Changes to tax that may affect moderately wealthy families
The Government recently held a ‘Tax Day’ to explain their current thinking about, among other things, the development of the taxation of estates. Professional advisers had feared that several serious changes would be announced but, in the event, that was not the main area of discussion. As I set out in my review of the 2021 Budget, I am not convinced that the risk of significant tax increases for moderately wealthy families has receded. If I am right, we are now in something of an Indian Summer before harsh tax winds blow though the country.
In this summary of the recent paper from H M Revenue & Customs (HMRC) I will ignore issues that do not usually directly impact families but sadly, that does still leave many areas of concern.
Increased use of computers
We have become used to filing our annual tax returns by internet, often using proprietary software to help us. This process will intensify under the banner ‘Making Tax Digital’ (MTD), the main effect of which is to throw a greater burden onto the taxpayer and to save work and thus time for HMRC. At present only larger businesses are subject to the most rigorous reporting obligations but soon even private individuals may find that they must report their rental income from let properties, and pay any tax due, quarterly rather than yearly.
The Government intends to legislate this year to bring normal income tax under self-assessment within MTD with effect from April 2023. Families with income received gross, such as rents or the profits of a small freelance consultancy, will have to decide whether the income earned is worth the bother of having to report it. The extra compliance burden may force some private landlords to leave the market and some consultants to retire.
Individuals will be forced to set up an individual digital account and customer record.

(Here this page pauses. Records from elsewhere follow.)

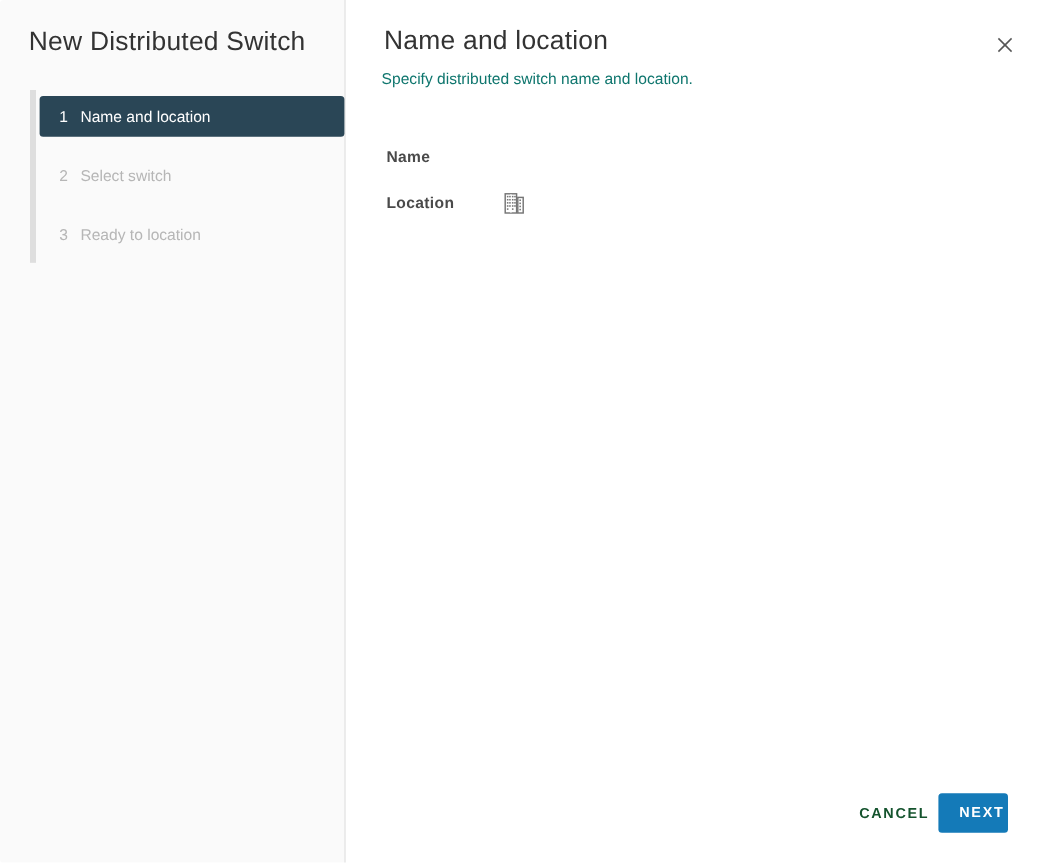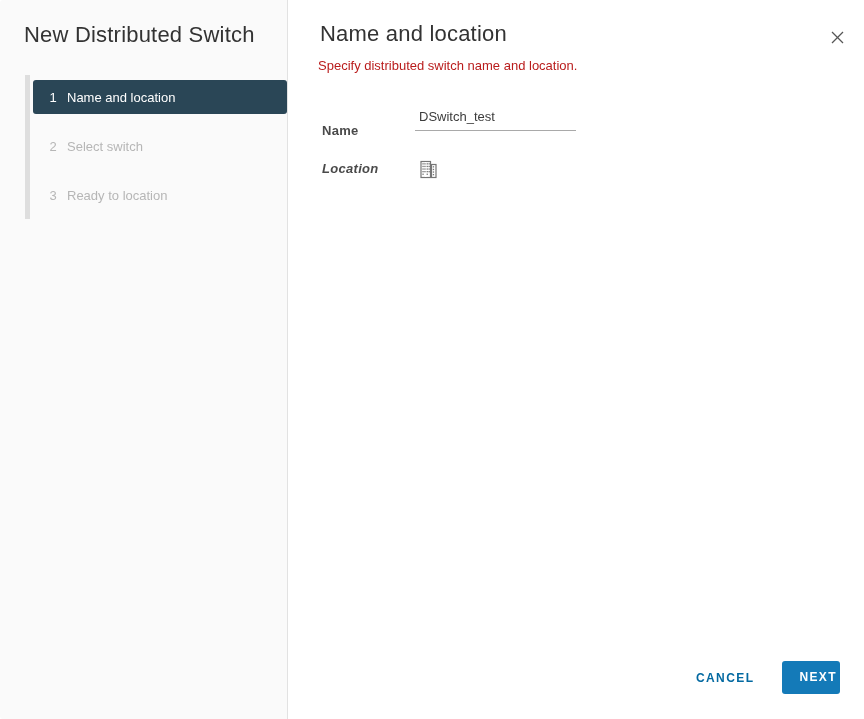"Specify distributed switch name and" .page-subtitle { color: #b91c1c -> #0f766e }
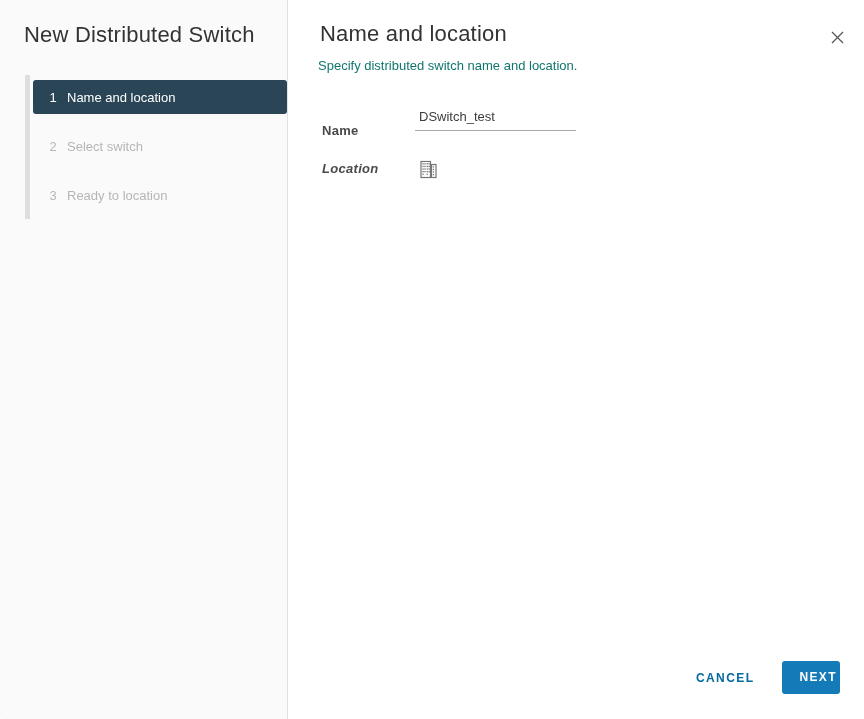"DSwitch_test" input.name-input { html: <input> -> none }
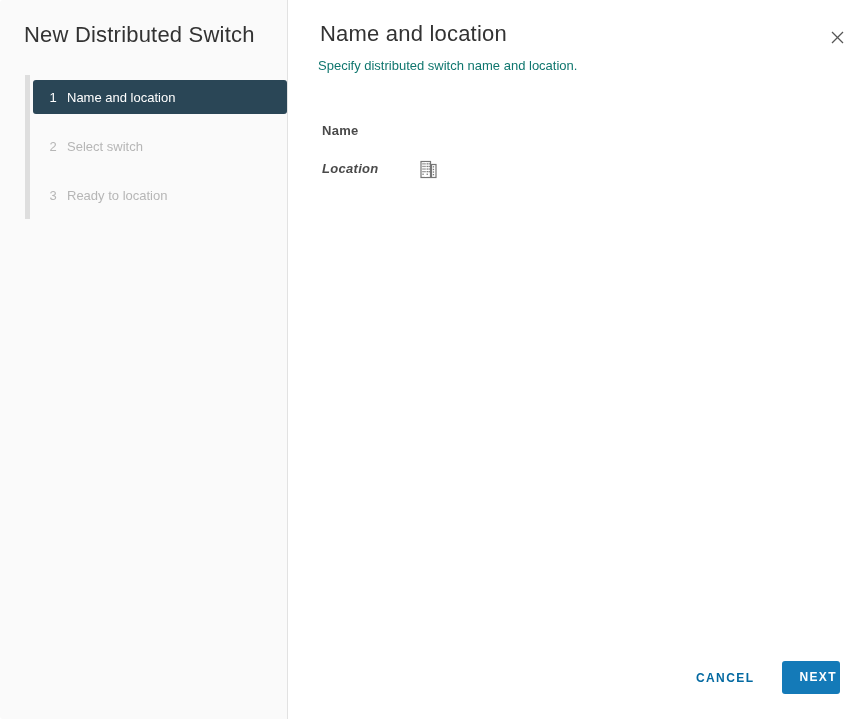"Location" .location-label { font-style: italic -> none }
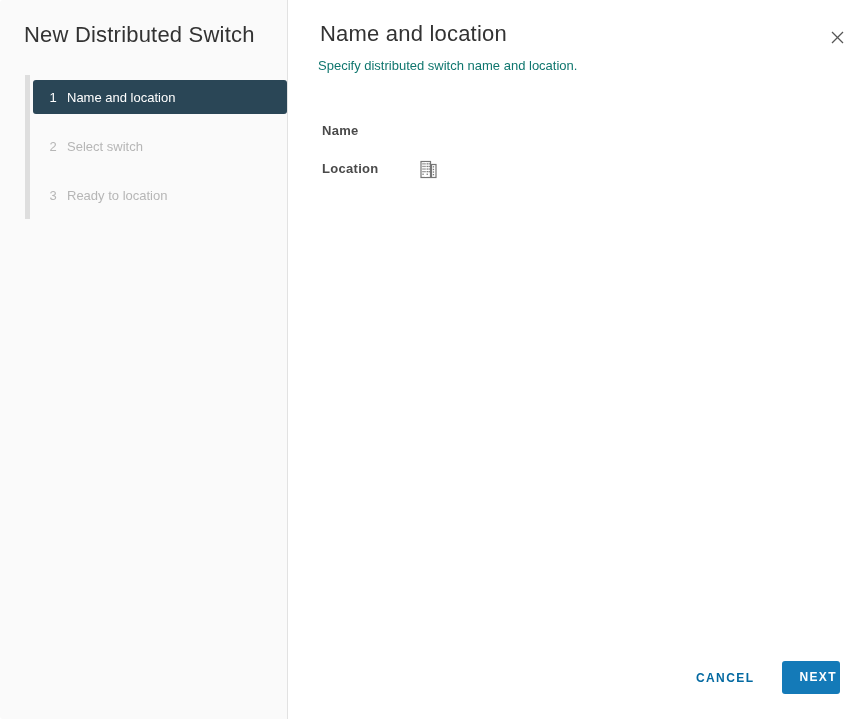"CANCEL" .btn-cancel { color: #0369a1 -> #14532d; margin-right: 24px -> 4px }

Trusts must all register with HMRC; in future even those trusts that have no income, and make no gains, will be drawn into the fairly complicated and time-consuming process of registration, incurring expense whilst possibly not actually yielding the State any tax.
Increased Revenue powers
There is an excellent little article by David Goldberg QC in GITC Review, Vol XVII, ‘Lockdown thoughts’, which really resonated with me. He writes:
A fair society is not created by providing for the poor or relatively poor while over-burdening the rich: it is created by balancing rights and obligations, by ensuring that those made subject to State power have remedies if those powers are over-used.’
He is right: we tax consultants should never be afraid to stand up for our clients when they are harshly treated by HMRC.
The Government wants to raise the standard of tax advice. It is considering a requirement that all advisers should have professional indemnity insurance. I personally would welcome this: I have always had this insurance, which is costly but gives peace of mind. All tax advisers should take out this cover: it is as basic as choosing to deal only with a travel firm that has insolvency cover to get you home when things go wrong.
There is an indirect advantage to clients in all this. Insurers expect advisers to be members of professional organisations; those organisations require members to observe specific standards of conduct. My insurers, for example, will not offer cover where advisers get involved in certain ‘dodgy’ tax schemes.
Inheritance Tax and probate applications
There is some good news here, set out in the Annex to the Tax Day report.
At present, we have three main ‘tiers’ of tax returns for Inheritance Tax (IHT). Series 1 is used to report IHT events relating to discretionary trusts and one or two other rather rarefied situations. Series 2 is used for the simpler, smaller estates. Series 4 is appropriate where the estate is large or complicated and where there will by IHT to pay. The Office of Tax Simplification recommended the introduction of ‘a very short form’ for the simplest estates. The government proposes to remove over 90% of estates from the need to report to HMRC when applying for probate.
What may not be quite so helpful is the emphasis on the use of online tools and reports. Solicitors have not found the online system easy to navigate. When an estate needs the full IHT400 and supporting schedules, it is not really practicable to try to complete the form on screen: there will always be detail to look for, so it is far easier to complete a draft in hard copy.
Where the executor is reasonably au fait with online tools, the process may be straightforward; but the elderly (and bereaved) family member, who is not blessed with good and clear records of assets nor of details of lifetime gifts made by the deceased, will struggle and will get little help from HMRC, who are unlikely to provide meaningful telephone support.
The solution for kind but elderly people is:
- to talk about death and taxes with the younger generation;
- to tell them where all the records are;
- to give them passwords for digital accounts and assets; and
- to keep a note of lifetime gifts (and where appropriate evidence that income was sufficient to support a claim under s21 IHTA 1984).
Those of us who grew up in the world of cubs, brownies, scouts and guides have lived with this motto. If I am right, now is the time for families to review their situation, to see if they can afford to make lifetime gifts to save tax later, and to update wills if need be. I fear that tax increases may come quite suddenly, catching people out. Do not be among that number.